William Henry Spencer (September 1857 – May 30, 1925) was an Afro-American educator in Columbus, Georgia, in the late 19th and early 20th centuries.

==Early years==
He was born September 1857 to Henry Spencer, a blacksmith, in Columbus, Muscogee County, Georgia. He was raised by his father along with his sisters: Mary, Dora, Hattie, Ella, Leila and Lidia; and a brother, Samuel.

Spencer attended the Asbury Chapel, a Columbus public school designated for African-American children.

After graduating, he applied for and received a certificate for teaching in 1875, marking the beginning of a 50 year career in education.

Spencer began teaching in the Harris County schools. He soon found a position in the Columbus Public Schools. Spencer taught at 5th Avenue School in Columbus under Mr. Peters.

==Family life==
Spencer married Martha Love in 1879.

They had five children: Ethel, Annie, Alma, Pearl and William Henry Jr.

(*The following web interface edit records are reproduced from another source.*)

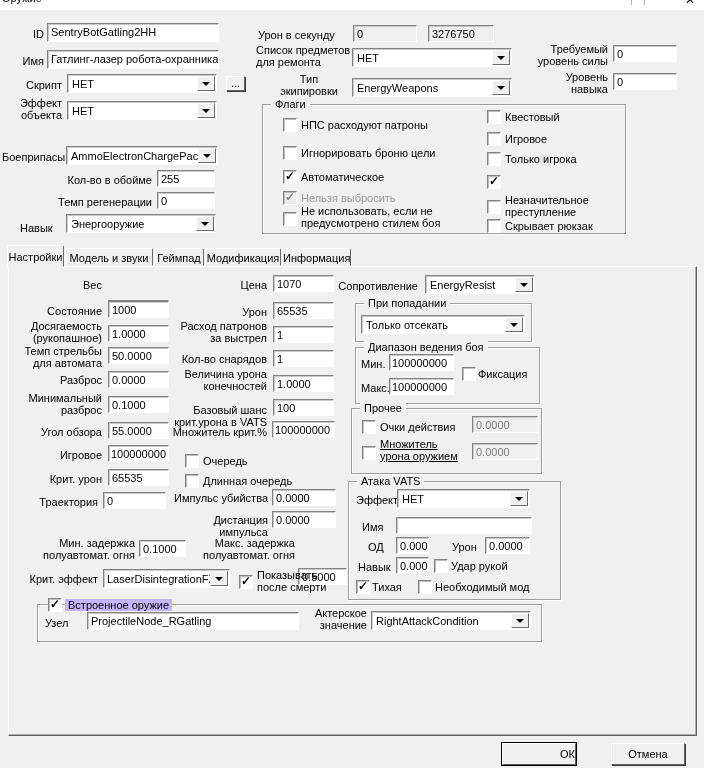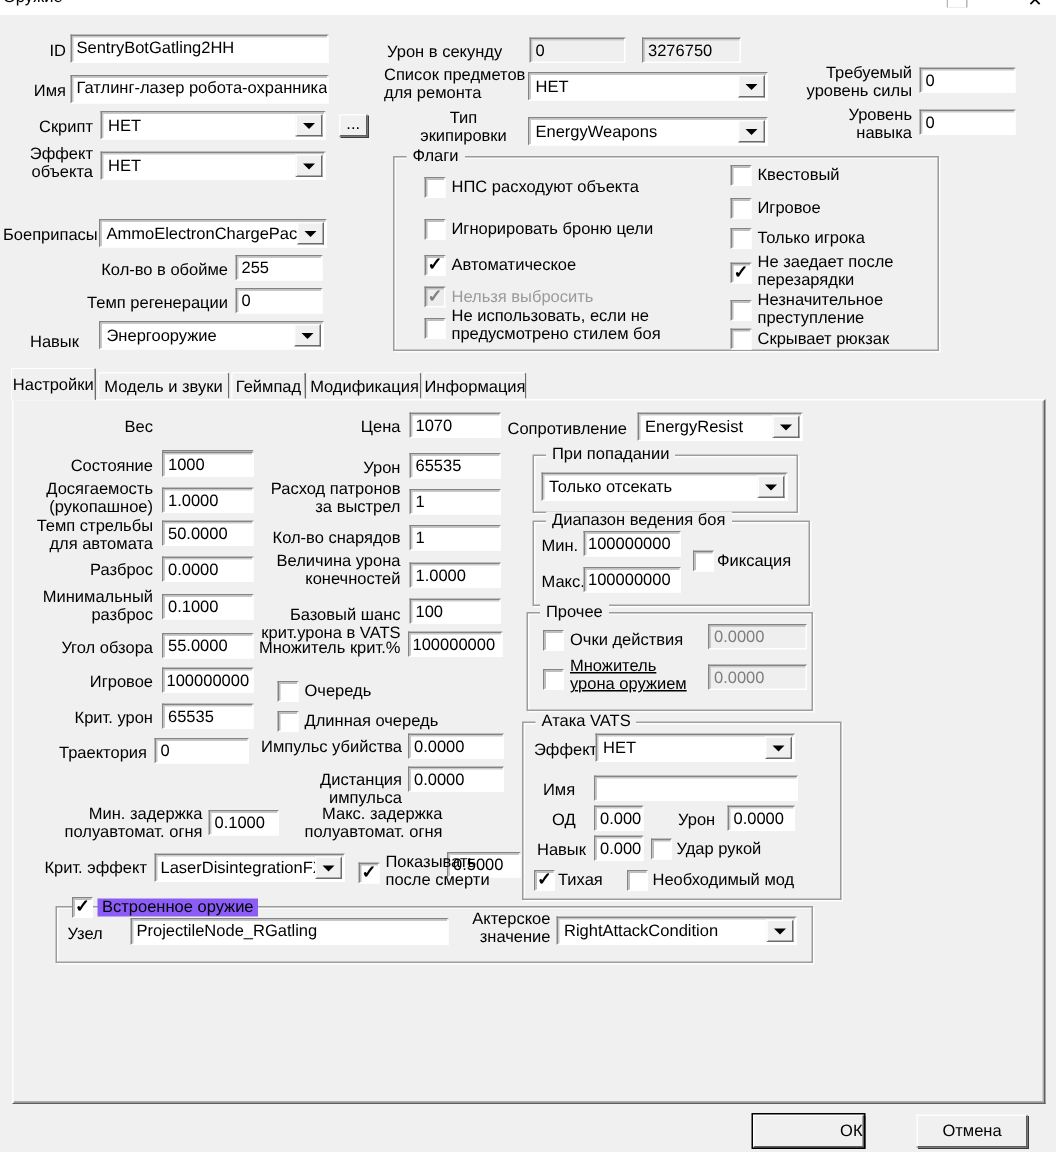"НПС расходуют объекта" div.lbl { text: объекта -> патроны }
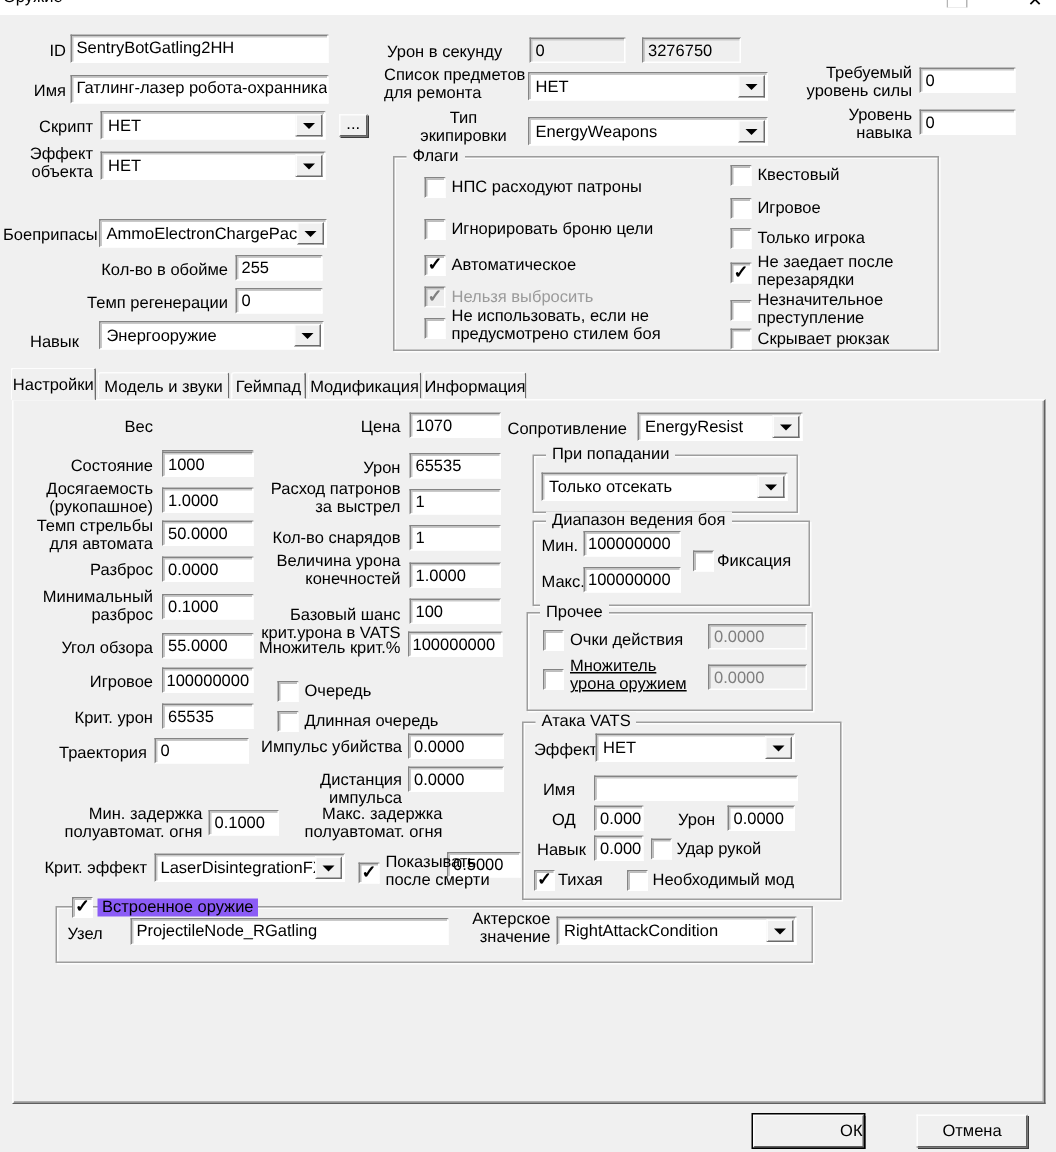"Не заедает после" div.lbl { html: <div>Не заедает после перезарядки</div> -> none }
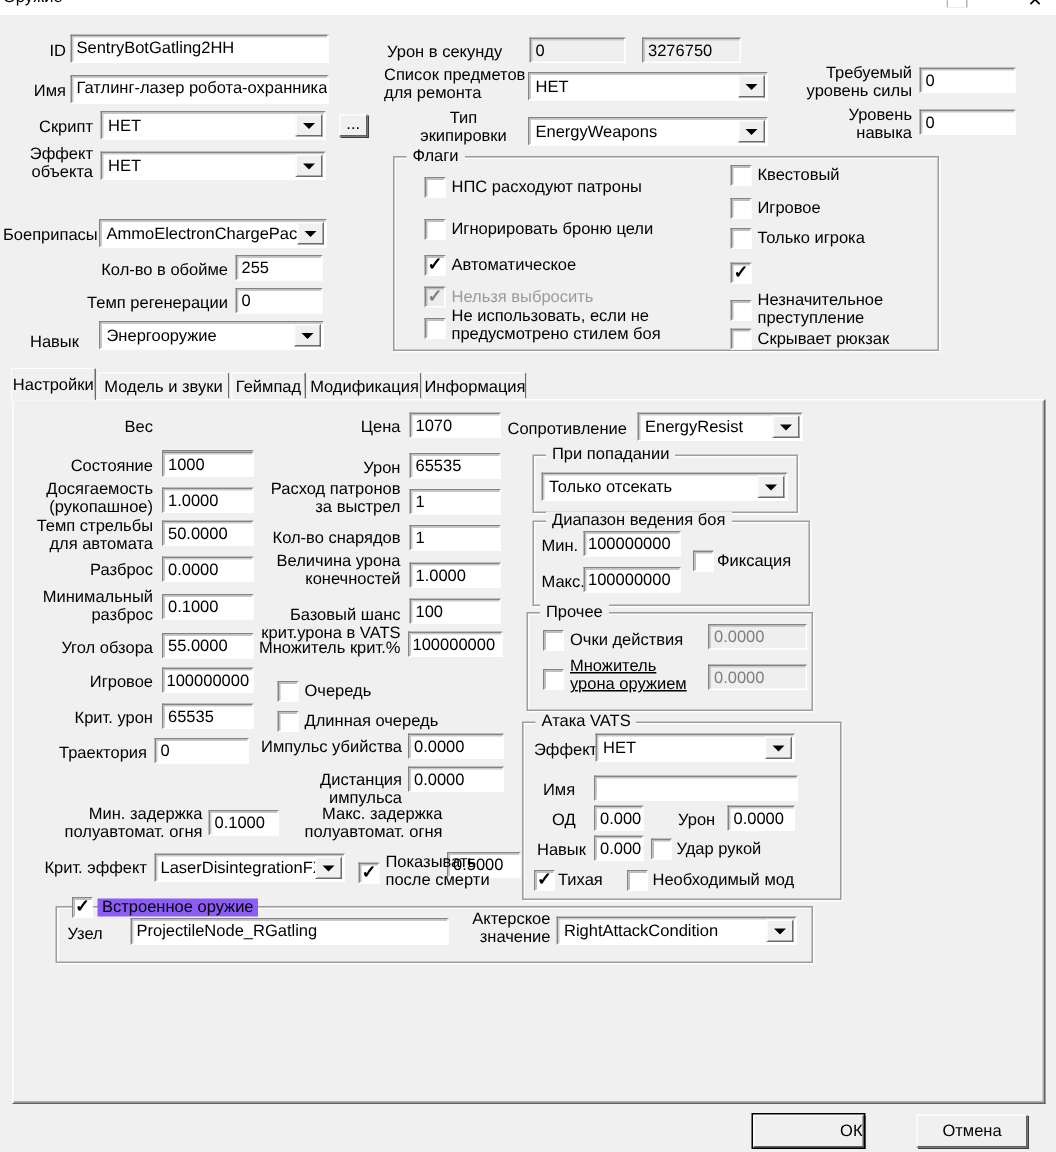"Встроенное оружие" div.lbl { background: #8b5cf6 -> #c4b5fd }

The Spencers lived on 4th Avenue in Columbus. Today, the Spencer House is on the National Register of Historic Places.

==Career==
After the American Civil War ended, schools to educate the Freedman were established across the south. In Columbus, the Bureau of Refugees, Freedmen and Abandoned Lands established Claflin School in 1868.

By 1872, schools for African-Americans became a part of the city school system. Columbus Public Schools had 1,174 African-American students attending. Julia Hampton was one of the first African-American teachers in the system. The first school was in rented quarters, Temperance Hall.

In the 1870s, much was done to continue the establishment of schools for blacks. A. J. Ketchum became one of the first black principals in the school system. George Foster Peabody gave the Columbus black schools $600. At that time there were 5 black teachers and 13 white teachers. In June 1875, the school board bought the African Methodist Church on Mercer Street for $800 with 1 acre of land. This was converted for school purposes and a two-story frame building with four rooms was built on the site. In October 1888, the street and the school name was changed to 6th Street.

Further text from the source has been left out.